* EXERCISE DIRECTIONS:
Find the line with "Canon Toner C-EXV31" in the data below, then restate it and all remaining lines exactly, adding nothing.
-- SUPPLIED INFORMATION follows --
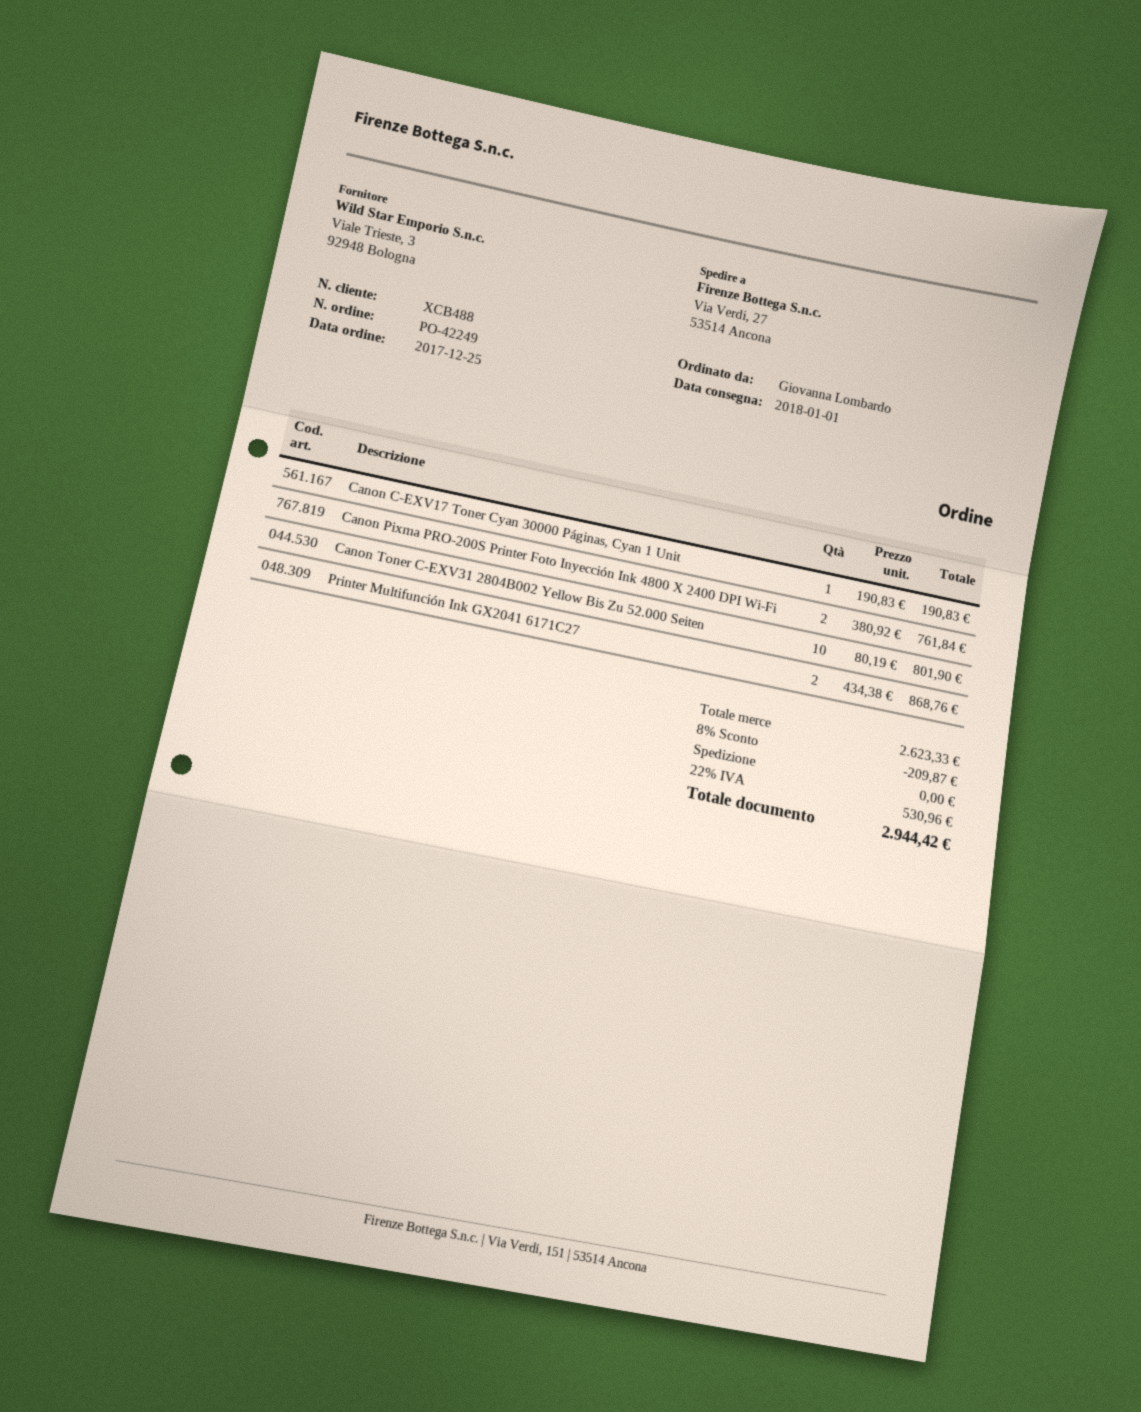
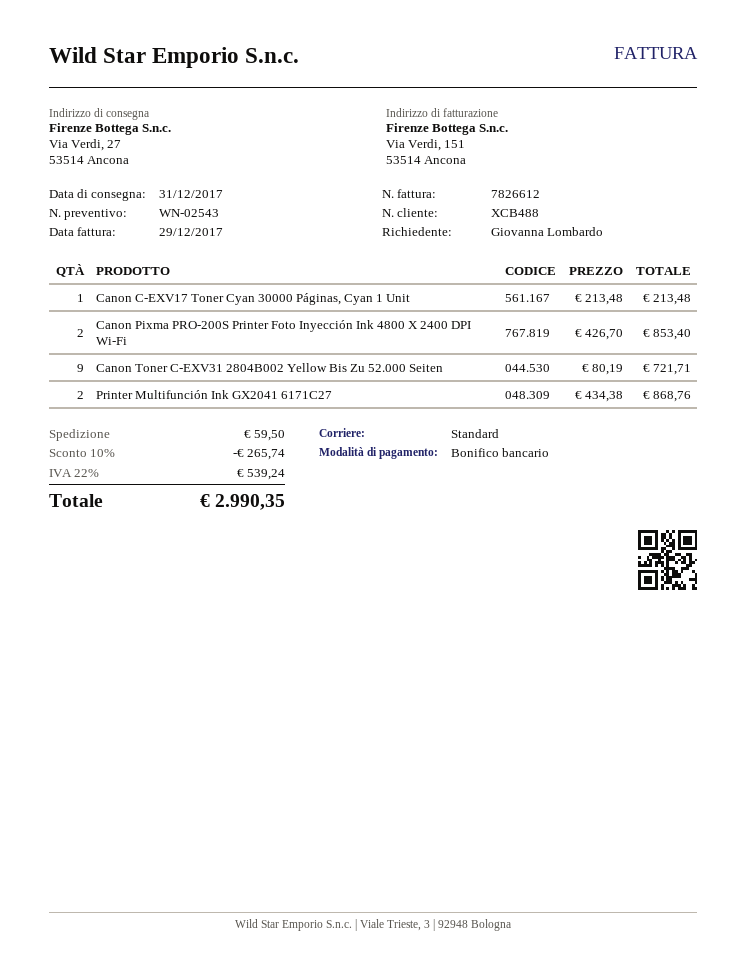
delivery date: 2018-01-01 -> 2017-12-31
Canon C-EXV17 Toner Cyan 30000 Páginas, Cyan 1 Unit: 1 x 190.83 = 190.83 -> 1 x 213.48 = 213.48
Canon Pixma PRO-200S Printer Foto Inyección Ink 4800 X 2400 DPI Wi-Fi: 2 x 380.92 = 761.84 -> 2 x 426.70 = 853.40
Canon Toner C-EXV31 2804B002 Yellow Bis Zu 52.000 Seiten: 10 x 80.19 = 801.90 -> 9 x 80.19 = 721.71
discount: 8% = 209.87 -> 10% = 265.74
shipping: 0.00 -> 59.50
tax: 22% = 530.96 -> 22% = 539.24
total: 2944.42 -> 2990.35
-- SUPPLIED INFORMATION concluded --
* TASK SOLUTION:
Canon Toner C-EXV31 2804B002 Yellow Bis Zu 52.000 Seiten: 10 x 80.19 = 801.90 -> 9 x 80.19 = 721.71
discount: 8% = 209.87 -> 10% = 265.74
shipping: 0.00 -> 59.50
tax: 22% = 530.96 -> 22% = 539.24
total: 2944.42 -> 2990.35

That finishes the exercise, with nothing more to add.